Going to school 6 hrs/day while I "vacation" in Chang Mai

sunny 75 °F

I've been practicing and studying hard these last 3 weeks. The Thai Massage School of Chang Mai is teaching me how to master using my hands, fingers, heels, elbows, arms, knees and feet to work on the energy, or Sen Sib, lines of the body. It's a full body workout for the masseur and the recipient!

WIth all that daily physical exertion, living life in Chang Mai has been a welcome change of pace. I have enjoyed waking up to an alarm and having a set schedule everyday. I even unpacked my trusty backpack and stored it out of sight under my bed. I'm not forced to wear dirty clothing that has been rolled up into a ball and jammed into the bottom of my bag. I've had the luxury of a cup of coffee and a hot shower every day. I've even snuck the afternoon power nap back into my life. Slowing down has made me a little homesick and anxious (in a good way) to return to NYC. I'm ready to jump back into over scheduled business mode! It's going to be difficult to prep myself mentally to hit the road with my overzealous, I don't need to eat or sleep, run around for 10hrs a day, sidekick, Micah. I'm going to have to put myself through a mini boot camp to get my brain and body back into shape so I can rejoin the whirlpool we call our Bucketbath. I'm also feeling a little anxiety over trekking through India and Nepal now that my big toenail has officially fallen off (remember that trek at Kawah Ijen, Indonesia?). Stay tuned for another Joanie breakdown video. It's an emotional masterpiece waiting to happen.

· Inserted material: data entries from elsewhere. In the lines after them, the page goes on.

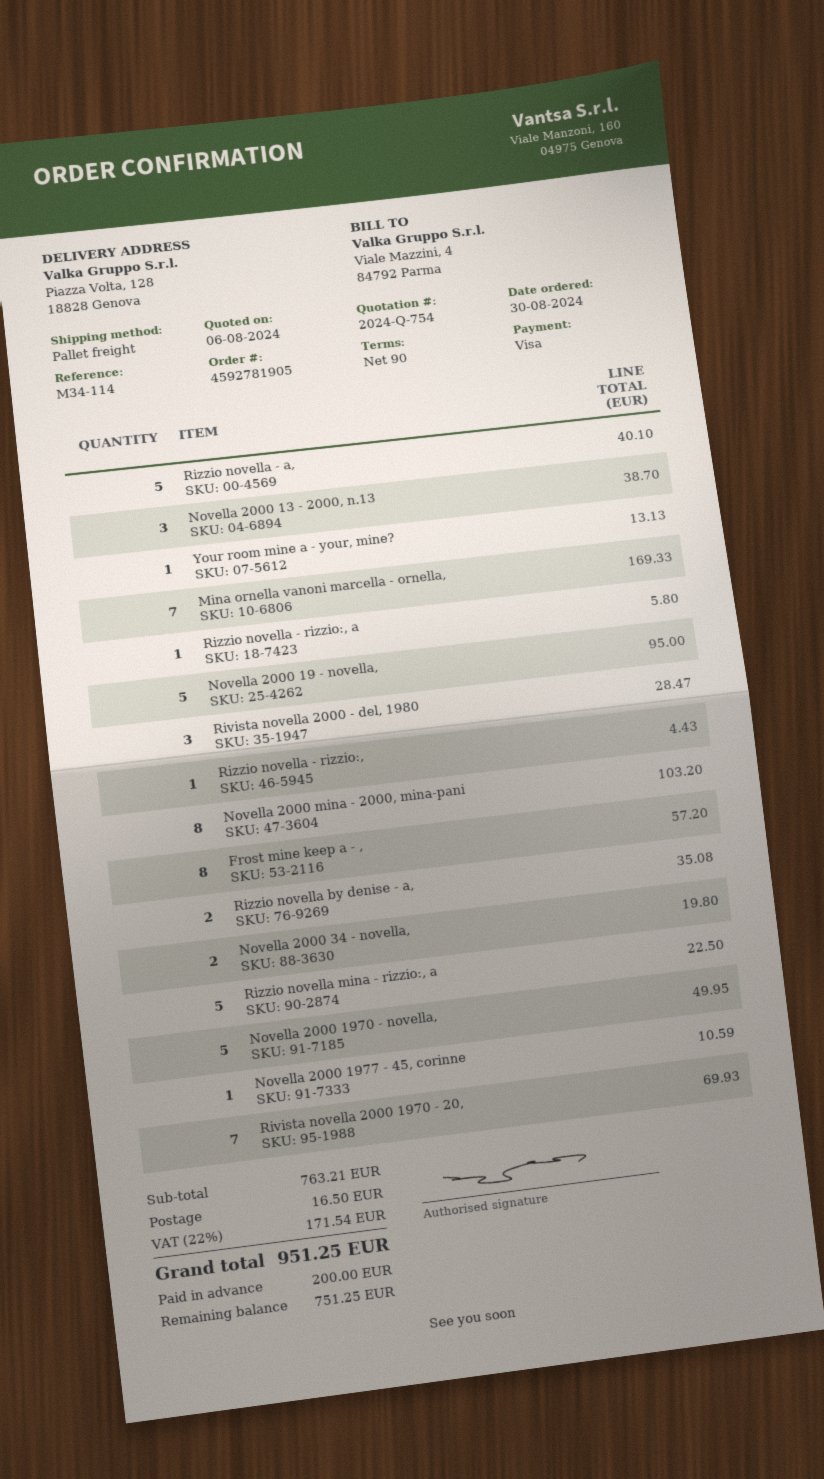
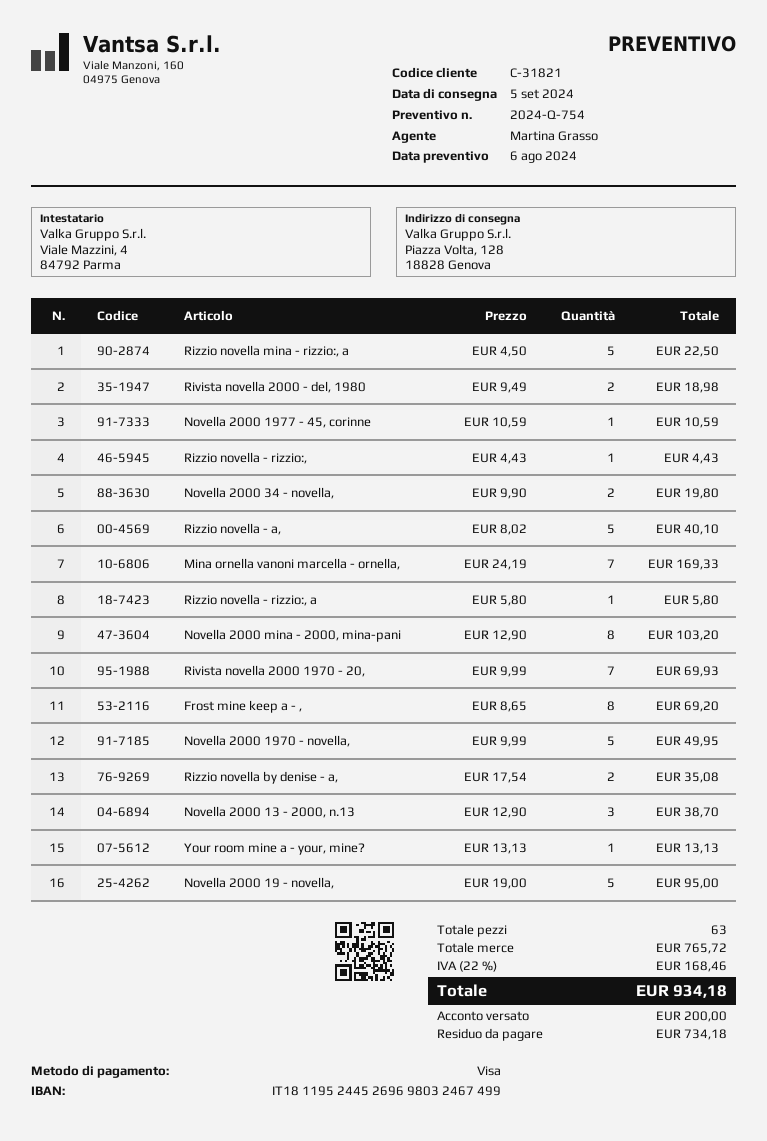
Rivista novella 2000 - del, 1980: 3 for 28.47 -> 2 for 18.98
Frost mine keep a - ,: 8 for 57.20 -> 8 for 69.20
subtotal: 763.21 -> 765.72
shipping: 16.50 -> none
tax: 22% = 171.54 -> 22% = 168.46
total: 951.25 -> 934.18
balance: 751.25 -> 734.18

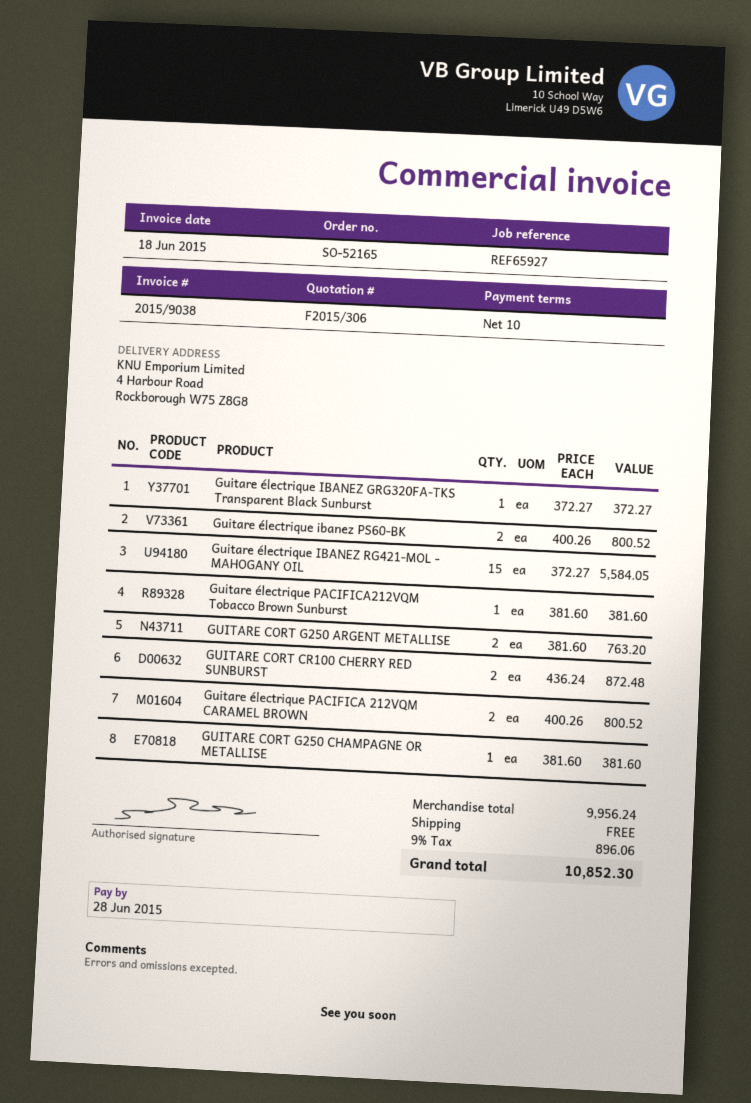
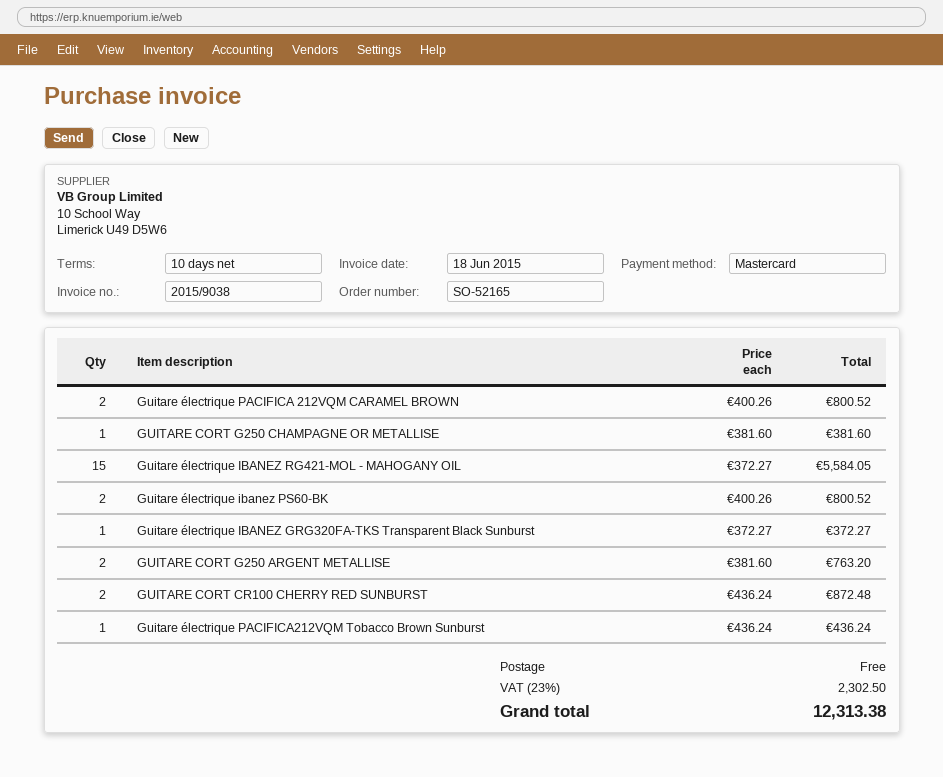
Guitare électrique PACIFICA212VQM Tobacco Brown Sunburst: 1 x 381.60 = 381.60 -> 1 x 436.24 = 436.24
tax: 9% = 896.06 -> 23% = 2302.50
total: 10852.30 -> 12313.38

No sense in worrying over that now. I'm too busy geeking out over my studies at the moment. In addition to learning how to give relaxing 2 hr massages, I'm also learning how to treat chronic ailments, aches and pains such as: constipation, headaches, neck stiffness, menstrual cramps, anxiety and a long list of others. I had no idea Thai Massage had such healing properties. My roommate, and fellow NY'er, is also studying here with a master in Chang Mai. It's been fun to work on one another, exchange information, and swap "guess what I did at school today?" stories. We're also working on a new business venture once we get back to NYC. Sparkes Wellness meets Motivated Nutrition!

I can't wait to get home and share all of this new knowledge and test out my skills on each and every one of you! Chronic constipation anyone? I got this! Book your massage now!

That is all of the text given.